= Adel Arnaout =

Lebanese immigrant

Adel Mohamed Arnaout (born 1970) is a Lebanese immigrant living in Toronto, Ontario, who was convicted of sending three letter bombs out to residents of the Greater Toronto area in August 2007.
Found guilty also of 11 counts of attempted murder and considered to have 'little hope of rehabilitation', he was sentenced in 2012 to indefinite detention.

Some of the charges related to sending four cases of poisoned water to talent agencies, a bank and a judge. The water had been laced with the poisonous industrial solvent dimethyl sulfide.

The first recipient of the letter bomb was Abdelmagid Radi on August 11, who sustained minor injuries on opening the letter. The second bomb was sent to real estate lawyer Terrence Reiber on August 19, who called police after noticing a petroleum-type odour coming from the letter. Police destroyed the letter bomb. Reiber had represented Arnaout in a previous criminal matter.
The third bomb was received by Guelph, Ontario building contractor John Becker on August 22. The device failed to explode. When residents complained about Arnaout, and he was eventually evicted, he wrongly blamed Becker.

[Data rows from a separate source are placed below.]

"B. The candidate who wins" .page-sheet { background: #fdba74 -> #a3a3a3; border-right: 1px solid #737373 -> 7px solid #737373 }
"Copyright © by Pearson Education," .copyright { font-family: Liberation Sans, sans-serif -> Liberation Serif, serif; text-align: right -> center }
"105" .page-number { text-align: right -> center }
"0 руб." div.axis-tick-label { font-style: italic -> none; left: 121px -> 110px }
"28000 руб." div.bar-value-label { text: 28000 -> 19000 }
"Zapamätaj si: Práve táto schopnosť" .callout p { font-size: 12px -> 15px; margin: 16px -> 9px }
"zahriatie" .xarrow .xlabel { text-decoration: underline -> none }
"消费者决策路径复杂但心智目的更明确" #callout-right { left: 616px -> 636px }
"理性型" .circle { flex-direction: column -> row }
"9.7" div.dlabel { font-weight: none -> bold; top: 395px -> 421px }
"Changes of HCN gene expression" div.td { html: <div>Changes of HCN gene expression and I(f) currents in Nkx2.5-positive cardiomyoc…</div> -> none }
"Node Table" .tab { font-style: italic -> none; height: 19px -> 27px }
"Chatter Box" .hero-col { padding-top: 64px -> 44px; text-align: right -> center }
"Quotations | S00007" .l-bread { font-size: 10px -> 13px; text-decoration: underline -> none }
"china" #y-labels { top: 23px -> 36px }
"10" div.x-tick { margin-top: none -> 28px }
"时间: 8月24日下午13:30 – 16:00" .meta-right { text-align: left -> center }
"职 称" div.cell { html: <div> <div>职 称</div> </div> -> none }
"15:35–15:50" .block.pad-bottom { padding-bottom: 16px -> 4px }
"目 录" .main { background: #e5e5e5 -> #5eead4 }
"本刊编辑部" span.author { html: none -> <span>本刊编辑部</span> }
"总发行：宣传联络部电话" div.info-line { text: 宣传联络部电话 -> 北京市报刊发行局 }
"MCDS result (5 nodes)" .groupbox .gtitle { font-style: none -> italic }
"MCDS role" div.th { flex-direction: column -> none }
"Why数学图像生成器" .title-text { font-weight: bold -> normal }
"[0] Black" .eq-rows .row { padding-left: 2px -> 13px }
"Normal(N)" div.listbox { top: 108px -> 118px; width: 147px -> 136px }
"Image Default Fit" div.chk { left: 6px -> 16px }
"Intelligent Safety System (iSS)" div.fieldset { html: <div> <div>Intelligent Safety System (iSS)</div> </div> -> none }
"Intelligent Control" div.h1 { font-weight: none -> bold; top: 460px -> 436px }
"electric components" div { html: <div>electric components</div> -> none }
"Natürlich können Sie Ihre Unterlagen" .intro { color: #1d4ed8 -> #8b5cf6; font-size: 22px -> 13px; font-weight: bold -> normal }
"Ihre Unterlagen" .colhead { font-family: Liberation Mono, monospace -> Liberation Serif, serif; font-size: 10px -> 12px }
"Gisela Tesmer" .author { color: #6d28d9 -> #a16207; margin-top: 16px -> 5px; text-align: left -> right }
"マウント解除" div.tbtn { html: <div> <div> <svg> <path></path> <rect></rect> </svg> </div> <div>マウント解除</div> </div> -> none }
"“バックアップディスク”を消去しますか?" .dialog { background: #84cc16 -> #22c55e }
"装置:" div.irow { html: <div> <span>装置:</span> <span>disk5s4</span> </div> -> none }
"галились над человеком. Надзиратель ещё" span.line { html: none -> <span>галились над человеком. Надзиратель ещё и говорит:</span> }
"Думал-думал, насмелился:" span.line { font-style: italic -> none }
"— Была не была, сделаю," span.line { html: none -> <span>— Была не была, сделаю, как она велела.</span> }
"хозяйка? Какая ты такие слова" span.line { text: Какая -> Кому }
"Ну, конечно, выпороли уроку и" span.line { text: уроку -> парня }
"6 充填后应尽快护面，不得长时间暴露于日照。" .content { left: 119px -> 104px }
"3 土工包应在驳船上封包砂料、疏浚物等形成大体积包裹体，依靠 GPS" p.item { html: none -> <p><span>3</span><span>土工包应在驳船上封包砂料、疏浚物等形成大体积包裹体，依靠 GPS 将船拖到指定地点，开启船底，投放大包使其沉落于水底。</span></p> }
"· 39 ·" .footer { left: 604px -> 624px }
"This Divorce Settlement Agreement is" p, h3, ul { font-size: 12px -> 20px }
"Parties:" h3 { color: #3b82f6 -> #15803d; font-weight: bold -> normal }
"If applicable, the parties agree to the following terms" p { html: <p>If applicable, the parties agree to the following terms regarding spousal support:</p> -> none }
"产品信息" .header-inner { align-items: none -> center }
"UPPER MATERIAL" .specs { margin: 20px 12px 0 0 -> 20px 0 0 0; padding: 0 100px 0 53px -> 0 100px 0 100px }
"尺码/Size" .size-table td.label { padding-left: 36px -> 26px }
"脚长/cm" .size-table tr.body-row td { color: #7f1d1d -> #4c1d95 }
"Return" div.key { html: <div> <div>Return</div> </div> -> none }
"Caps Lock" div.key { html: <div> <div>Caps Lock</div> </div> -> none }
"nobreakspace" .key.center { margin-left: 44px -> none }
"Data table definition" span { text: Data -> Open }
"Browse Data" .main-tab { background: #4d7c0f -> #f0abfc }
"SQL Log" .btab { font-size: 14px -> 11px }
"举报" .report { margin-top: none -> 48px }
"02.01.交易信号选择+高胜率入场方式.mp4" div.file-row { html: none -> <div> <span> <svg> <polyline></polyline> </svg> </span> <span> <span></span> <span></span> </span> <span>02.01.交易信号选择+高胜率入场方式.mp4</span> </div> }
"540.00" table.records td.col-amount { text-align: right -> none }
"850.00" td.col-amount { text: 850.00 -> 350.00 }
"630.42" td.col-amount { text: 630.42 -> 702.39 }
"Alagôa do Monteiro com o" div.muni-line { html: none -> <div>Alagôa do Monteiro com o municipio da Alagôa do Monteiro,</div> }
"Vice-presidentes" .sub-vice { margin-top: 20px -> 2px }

Arnaout had a previous conviction for criminal harassment in April, 2003, for which he received a conditional discharge. The charge stemmed the harassing of managers of a Toronto modelling agency with which he had signed, hoping for a career as a model. When Arnaout failed to get any work as a model, he allegedly began calling the agency repeatedly and threatening them, claiming to be a member of the Russian mafia.

Police were already investigating Arnaout since June 2007 after harassment complaints by Toronto resident Steven Scott. Arnaout was wanted on an arrest warrant which had been was issued on June 26 charging him with criminal harassment of Scott, a former employer.

On August 30, 2007, Arnaout was taken into custody in connection to the letter bombs. At the time of his arrest, a rental car driven by him was found with 3 similar explosives inside. The Toronto Police bomb disposal unit did not defuse the explosives but instead transported them to the Leslie Street Spit where they were destroyed in a controlled explosion. The transport of the explosives by police closed the Don Valley Parkway and parts of the Gardiner Expressway for several hours. After his arrest, police also searched his rental apartment in an East York home, nicknamed the Bombay Bunker.

Police indicated the bombings were not due to racial or terrorist motives.

Arnaout faced three counts of attempted murder, three counts of attempt to cause an explosion, one count of illegal possession of explosives, and one count of criminal harassment.